We should start a movement to give a voice to all the mamas around, to allow them to share their stories in a safe and non-judgemental environment. We should start having tea with the moms we feel different from to hear their side of the story. We should learn to respect the choices made by others. We could probably hear many stories we never imagined, the one of the adoptive mom who is trying to induce lactation but needs a little help from the formula, the one of the mother who has a long history of sexual abuse and just can’t, the one of the mother who tried everything and it just did not work out, the one who tried to pump when she went back to work but saw her supply dwindling, the one who ended up in the hospital with many medications that were not compatible with breastfeeding and the one of the woman who already gives so much of herself to her child she feels she just needs to have at least her breasts to herself to avoid post-partum depression...And who are we to judge?

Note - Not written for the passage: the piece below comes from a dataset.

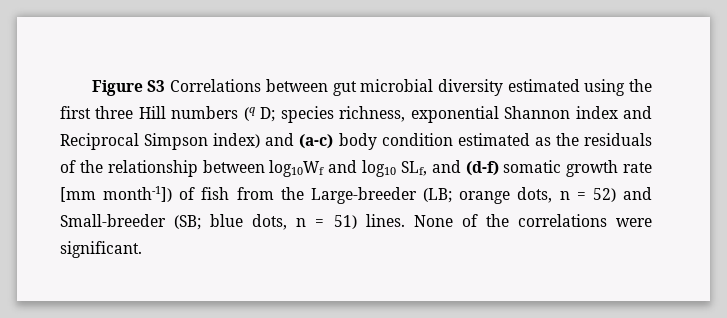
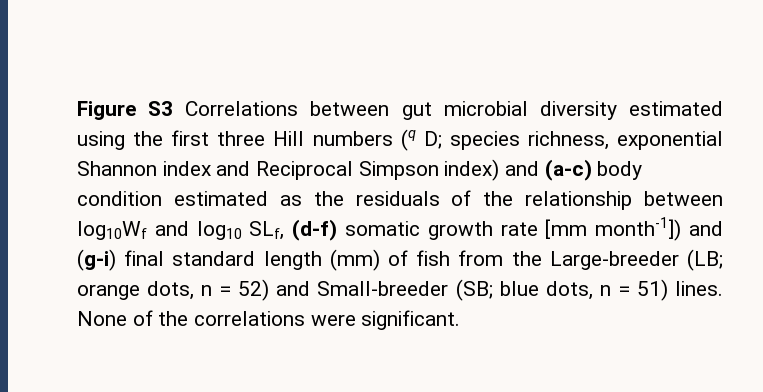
- species richness, exponential Shannon index and Reciprocal Simpson index) and (a-c) body condition estimated as the residuals of the relationship between log10Wf and log10 SLf, and (d-f) somatic growth rate [mm month-1]) of fish from the Large-breeder (LB;
+ species richness, exponential Shannon index and Reciprocal Simpson index) and (a-c) body condition estimated as the residuals of the relationship between log10Wf and log10 SLf, (d-f) somatic growth rate [mm month-1]) and (g-i) final standard length (mm) of fish from the Large-breeder (LB;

Breastfeeding always brings about passion, but the ultimate decision should always be the mother’s. As much as I will always support extensive breastfeeding, I know for some it is not what their heart’s desire is. If given the choice and support, many women would probably choose to breastfeed, but some won’t. Just as some women choose to have children and some don’t. If we want to support women’s rights and freedoms, as much as it is important to provide the support and the informed choices, it is also important to respect their decisions. Thoughtless name-calling does NOT help, it just makes advocates sound like mean proselytizers and makes people want to run the other way... Instead, breastfeeding activists should strive to make sure society offers options to women, they should strive to be supportive and keep an open mind and most importantly, an open heart...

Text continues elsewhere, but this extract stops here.